Downloading and installing R is as follows:

  1. Go to http://r-project.org and click on the CRAN (http://cran.r-project.org/mirrors.html):
  1. Select any one of the links in the corresponding page. These are links to CRAN Mirrors, that is, sites that host R packages and R installation files:
  1. Once you select and click on the link, you'll be taken to a page with the links to download R for different operating systems, such as Windows, macOS, and Linux. Select the distribution that you need to start the download process:

  1. This is the R for macOS download page:

  1. This is the R for Windows download page (click on install R for the first time if it is a new installation):
  1. This is the R for Windows download page. Download and install the .exe file for R:
  1. The R for macOS installation process will require you to download the .dmg file. Select the default options for installation if you do not intend to make any changes, such as installing in a different directory:

You will also need to download and install RStudio and R Shiny. RStudio is used as the frontend, which you'll use to develop your R code. As such, it is not necessary to use RStudio to write code in R as you can launch the R console from the desktop (Windows), but RStudio has a nicer and a more user-friendly interface that makes it easier to code in R.

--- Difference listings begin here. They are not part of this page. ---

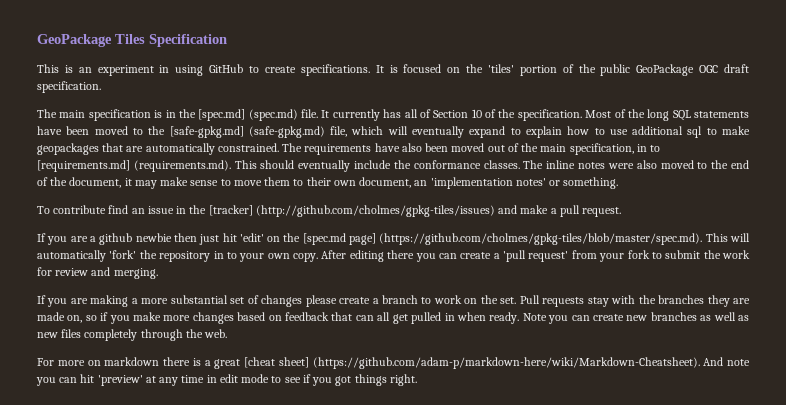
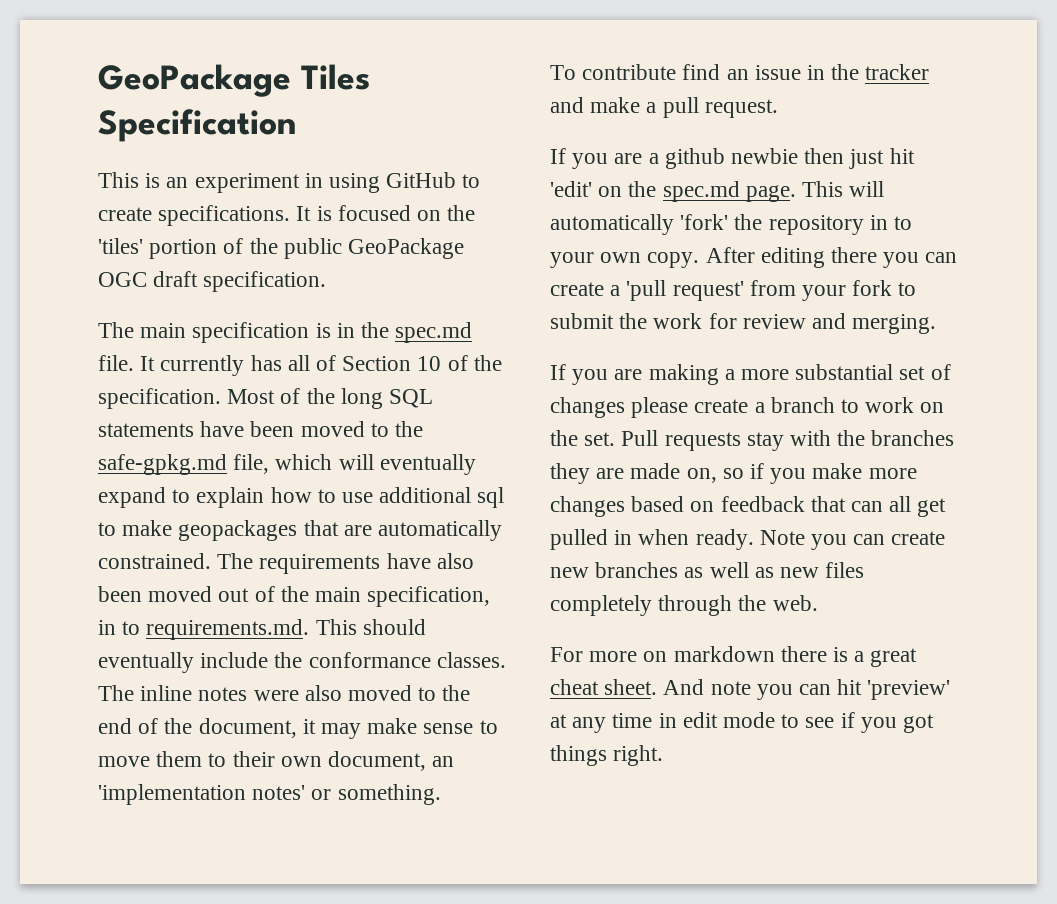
[198,109,298,121] [spec.md] (spec.md) -> [395,322,473,343] spec.md
[169,126,325,138] [safe-gpkg.md] (safe-gpkg.md) -> [98,454,227,475] safe-gpkg.md
[37,160,231,172] [requirements.md] (requirements.md). -> [146,619,310,640] requirements.md.
[208,205,495,217] [tracker] (http://github.com/cholmes/gpkg-tiles/issues) -> [865,64,930,80] tracker
[302,233,703,245] [spec.md page] (https://github.com/cholmes/gpkg-tiles/blob/master/spec.md). -> [662,181,796,202] spec.md page.
[244,357,700,369] [cheat sheet] (https://github.com/adam-p/markdown-here/wiki/Markdown-Cheatsheet). -> [550,679,658,695] cheat sheet.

  1. Download RStudio and R Shiny from https://www.rstudio.com:
  1. Click on Products in the top menu and select RStudio to download and install the software.
  1. Download the open source version of RStudio. Note that there are other versions which are paid commercial versions of the software. For our exercise, we'll be using the open source version only. Download it from https://www.rstudio.com/products/rstudio/download/:
  1. Once you have installed RStudio, launch the application. This will bring up the Following screenshot. There are four panels in RStudio. The first three are shown when you first launch RStudio:
  1. Click on File | New File | R Script. This will open a new panel. This is the section where you'll be writing your R code:

RStudio is a very mature interface for developing R code and has been in use for several years. You should familiarize yourself with the different features in RStudio as you'll be using the tool throughout the book.